Your assignment
Count the lines in the data below that have "información" in them, and reply with only that number.

*** Exercise data Section Begins ***

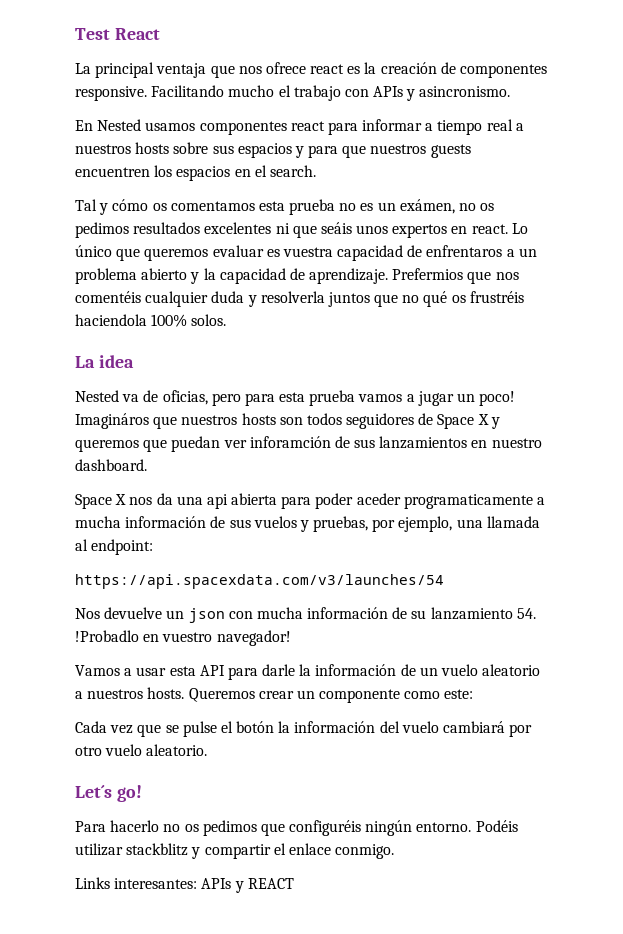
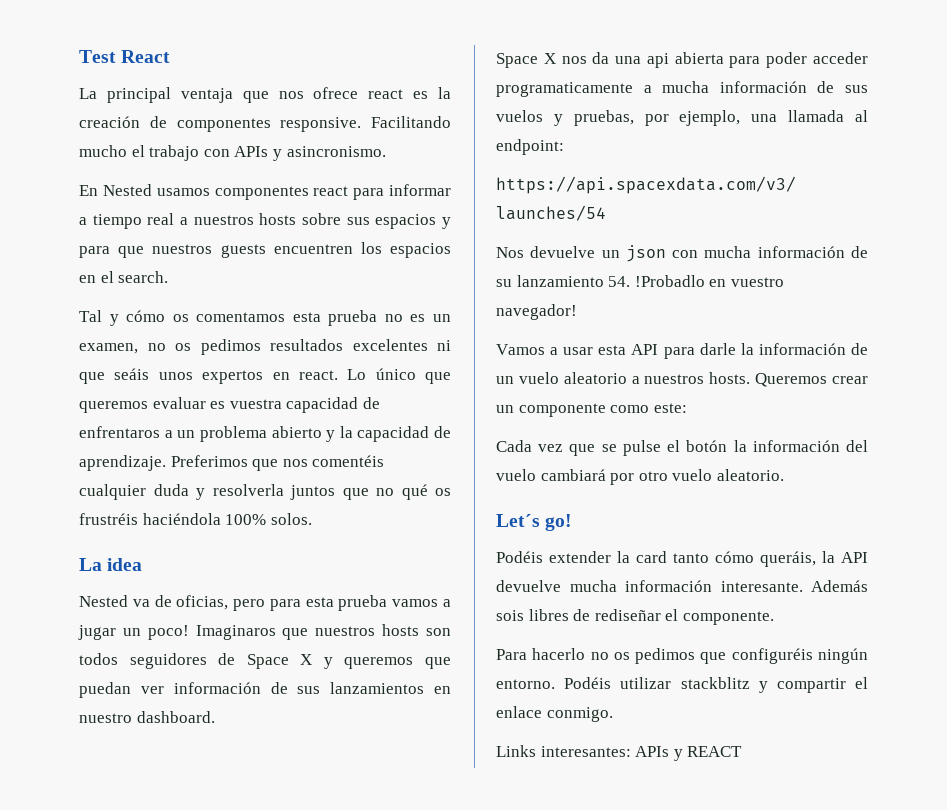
[399,199,455,214] exámen, -> [79,343,138,354] examen,
[392,268,464,280] Prefermios -> [170,455,248,467] Preferimos
[75,314,147,326] haciendola -> [142,513,221,525] haciéndola
[75,413,149,429] Imagináros -> [195,625,276,640] Imaginaros
[249,436,331,448] inforamción -> [173,682,261,694] información
[356,493,401,505] aceder -> [813,52,868,64] acceder
(142, 793) none -> [496,551,868,567] [496,580,868,592] [496,609,774,625] // Podéis extender la card tanto cómo queráis, la API devuelve mucha información interesante. Además sois libres de rediseñar el componente.

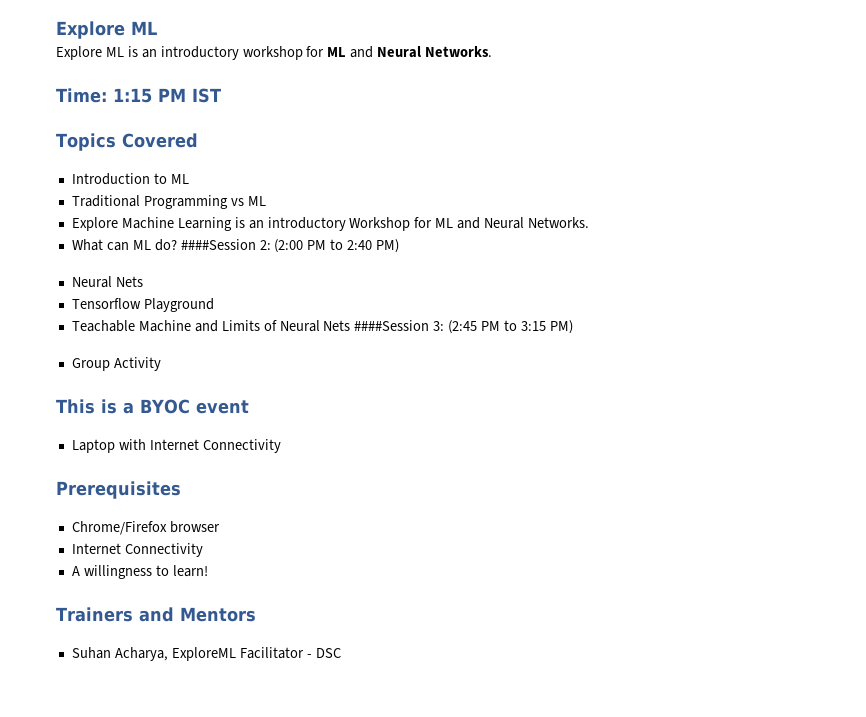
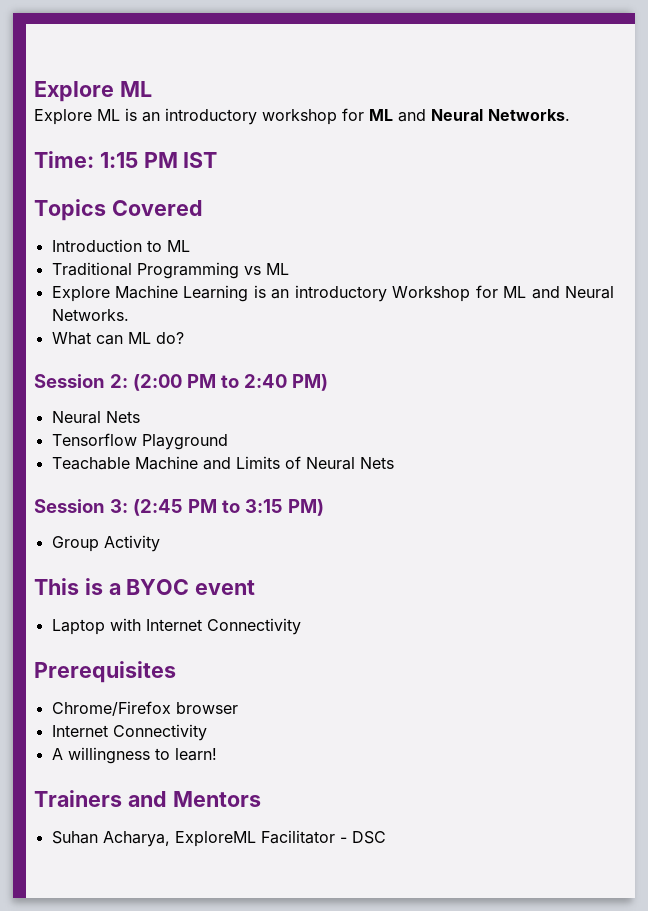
[180,239,256,250] ####Session -> [34,374,105,388] // Session
[354,320,430,331] ####Session -> [34,499,105,513] // Session

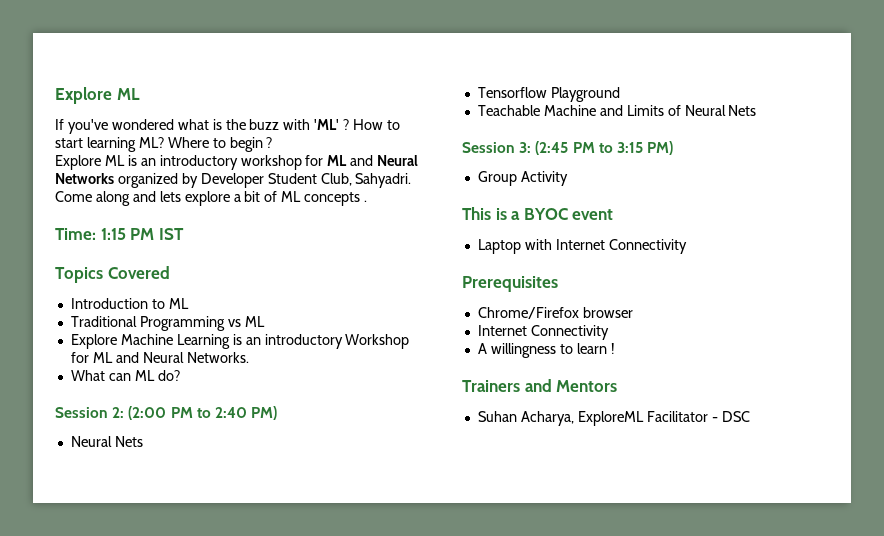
[34,81,152,102] Explore ML -> [55,87,140,104] [55,119,401,134] [55,137,273,152] Explore ML // If you've wondered what is the buzz with 'ML' ? How to start learning ML? Where to begin ?
[488,109,570,121] Networks. -> [55,173,412,188] [55,191,368,206] Networks organized by Developer Student Club, Sahyadri. Come along and lets explore a bit of ML concepts .
[174,748,217,761] learn! -> [576,343,615,354] learn !

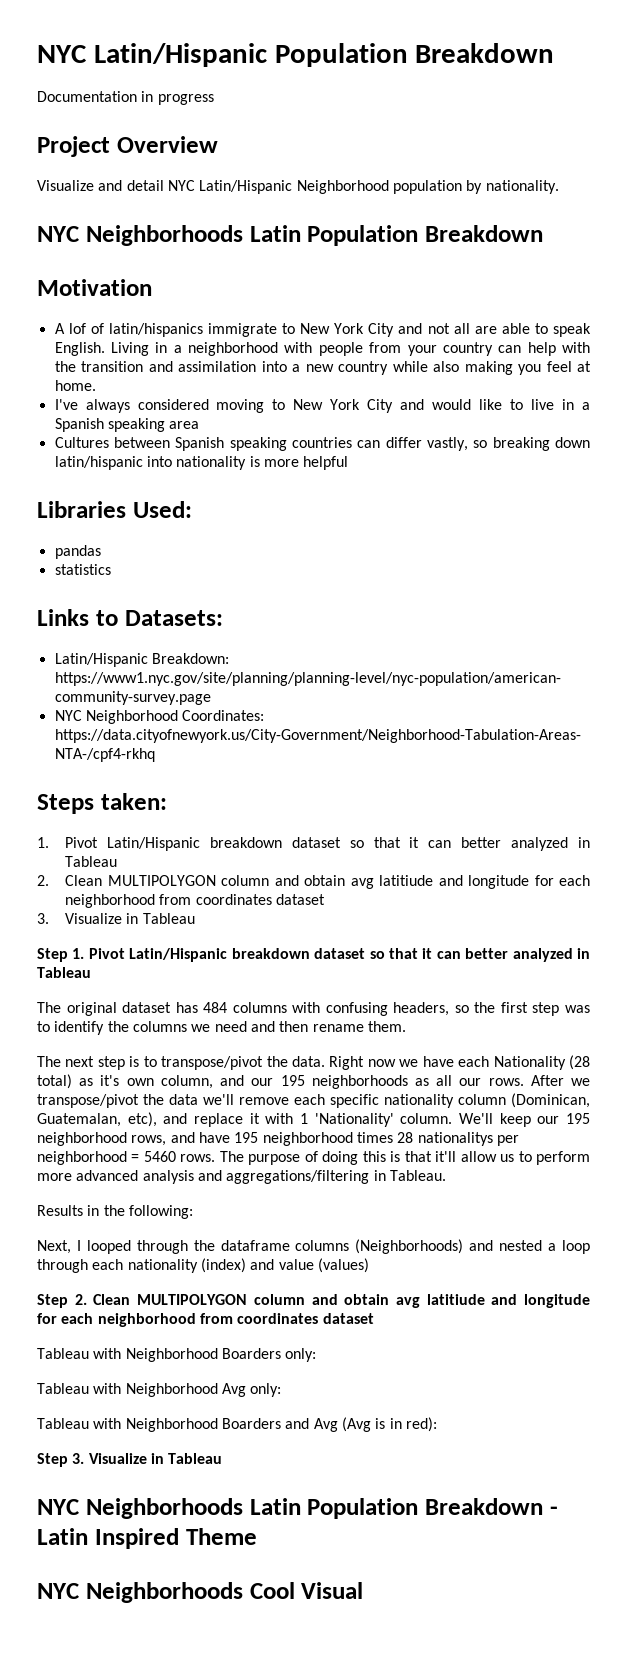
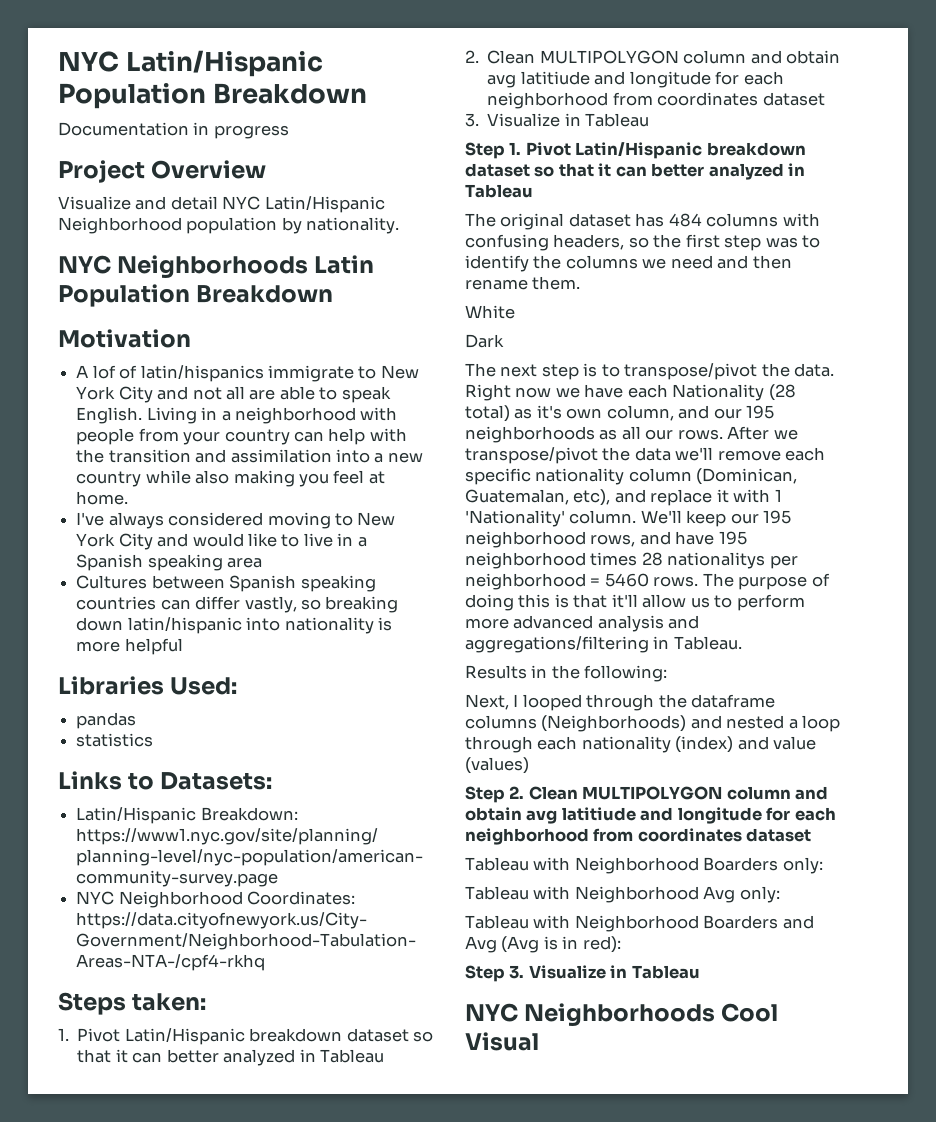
(406, 1026) none -> [465,305,515,319] [465,334,504,348] // White // Dark
[37,1498,558,1519] [37,1528,257,1549] // NYC Neighborhoods Latin Population Breakdown - Latin Inspired Theme -> (700, 972) none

*** Exercise data Section Ends ***

Answer to this exercise
2